**Exercise objective**: Which lines of the entries below run from the one holding "[280,1008,385,1023] inventory.cfg ->" to the one holding "(223, 1079) none", inclusive? Set down exactly those lines and no others.

**Working data**:
________________________________________
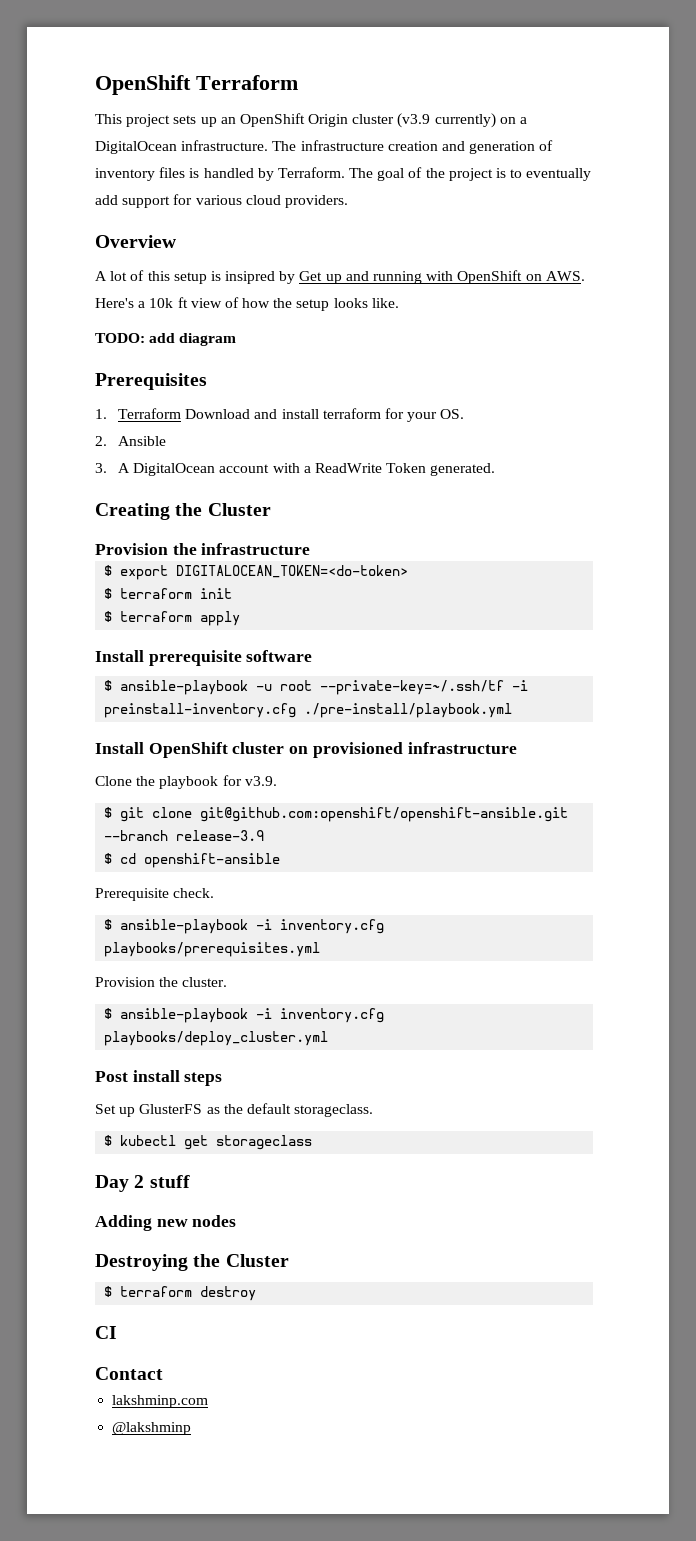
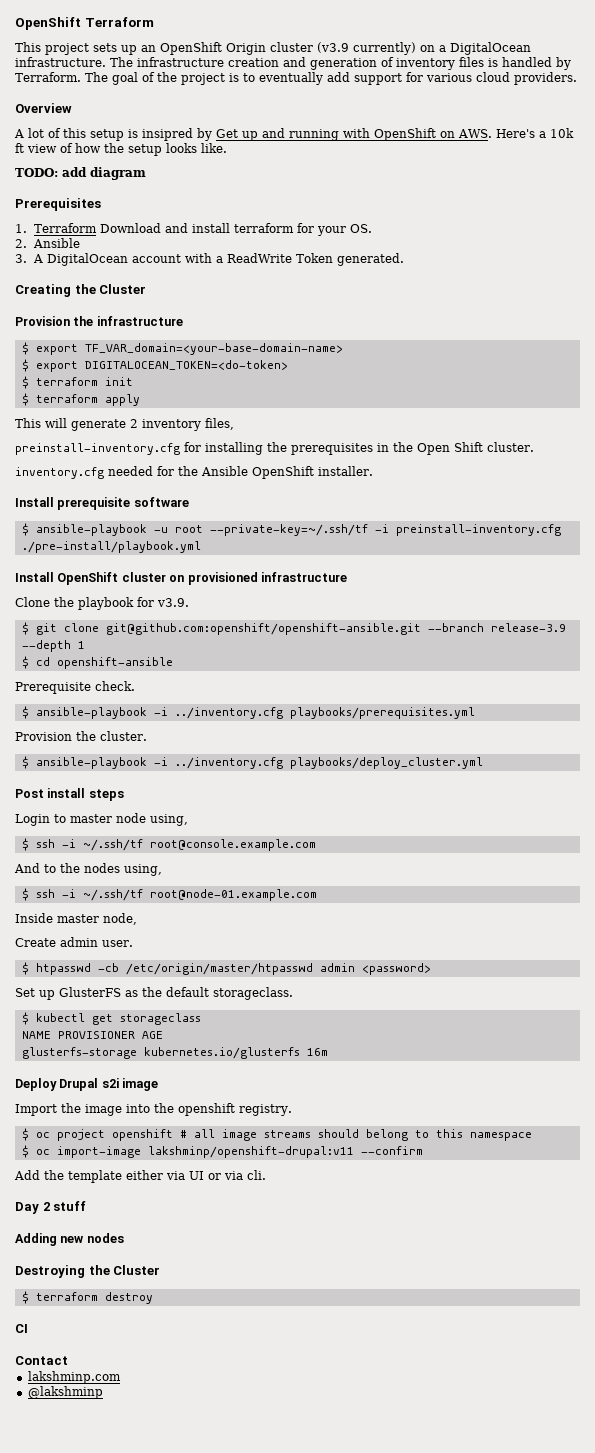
(311, 549) none -> [21,342,343,355] // $ export TF_VAR_domain=<your-base-domain-name>
(241, 618) none -> [15,418,234,431] [15,442,534,455] [15,466,373,479] // This will generate 2 inventory files, // preinstall-inventory.cfg for installing the prerequisites in the Open Shift cluster. // inventory.cfg needed for the Ansible OpenShift installer.
(265, 835) none -> [21,640,85,652] --depth 1
[280,919,385,934] inventory.cfg -> [174,707,283,719] ../inventory.cfg
[280,1008,385,1023] inventory.cfg -> [174,757,283,769] ../inventory.cfg
(223, 1079) none -> [15,813,188,826] [21,838,316,851] [14,863,162,876] [21,888,317,901] [15,913,137,925] [15,937,133,947] [21,962,431,975] // Login to master node using, // $ ssh -i ~/.ssh/tf root@console.example.com // And to the nodes using, // $ ssh -i ~/.ssh/tf root@node-01.example.com // Inside master node, // Create admin user. // $ htpasswd -cb /etc/origin/master/htpasswd admin <password>
(313, 1142) none -> [21,1031,163,1039] [21,1047,328,1059] [15,1078,159,1091] [15,1103,292,1116] [21,1128,532,1141] [21,1145,423,1158] [14,1170,266,1183] // NAME PROVISIONER AGE // glusterfs-storage kubernetes.io/glusterfs 16m // Deploy Drupal s2i image // Import the image into the openshift registry. // $ oc project openshift # all image streams should belong to this namespace // $ oc import-image lakshminp/openshift-drupal:v11 --confirm // Add the template either via UI or via cli.

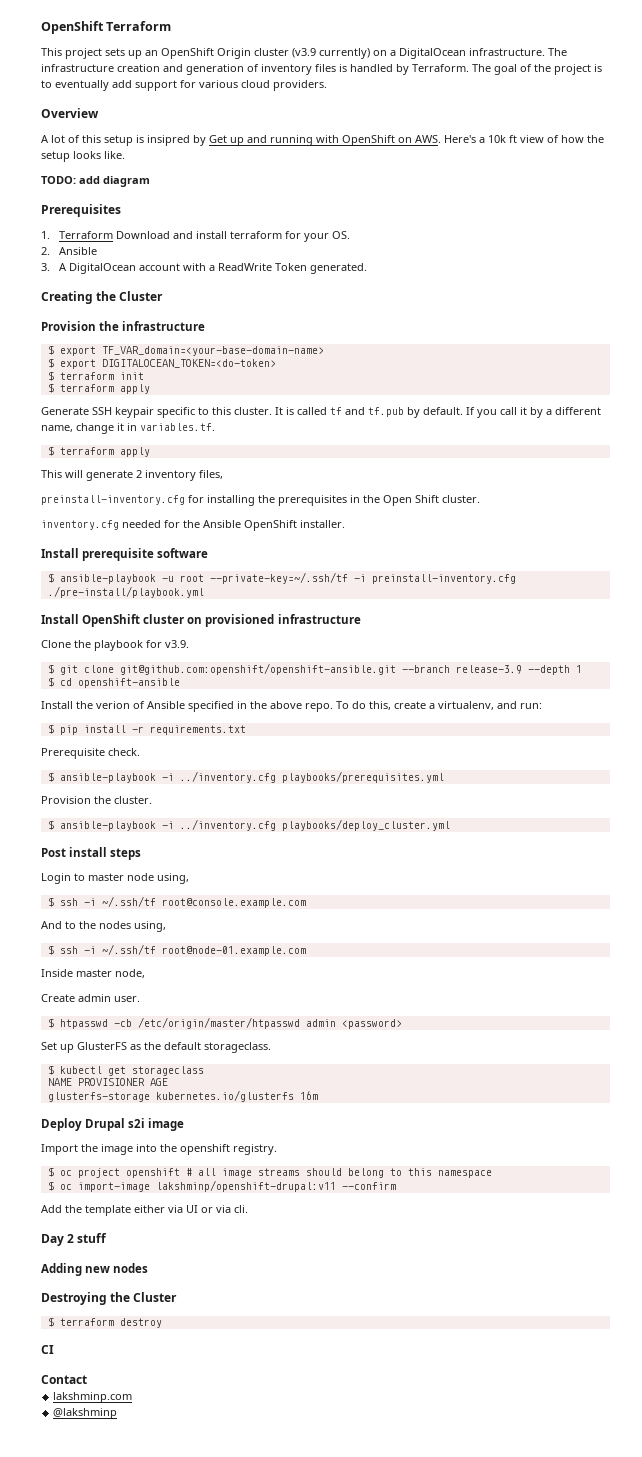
(140, 400) none -> [41,407,601,418] [41,423,215,434] [47,446,150,457] // Generate SSH keypair specific to this cluster. It is called tf and tf.pub by default. If you call it by a different name, change it in variables.tf. // $ terraform apply
(173, 663) none -> [41,701,542,712] [47,724,246,735] // Install the verion of Ansible specified in the above repo. To do this, create a virtualenv, and run: // $ pip install -r requirements.txt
________________________________________
**Response**:
[280,1008,385,1023] inventory.cfg -> [174,757,283,769] ../inventory.cfg
(223, 1079) none -> [15,813,188,826] [21,838,316,851] [14,863,162,876] [21,888,317,901] [15,913,137,925] [15,937,133,947] [21,962,431,975] // Login to master node using, // $ ssh -i ~/.ssh/tf root@console.example.com // And to the nodes using, // $ ssh -i ~/.ssh/tf root@node-01.example.com // Inside master node, // Create admin user. // $ htpasswd -cb /etc/origin/master/htpasswd admin <password>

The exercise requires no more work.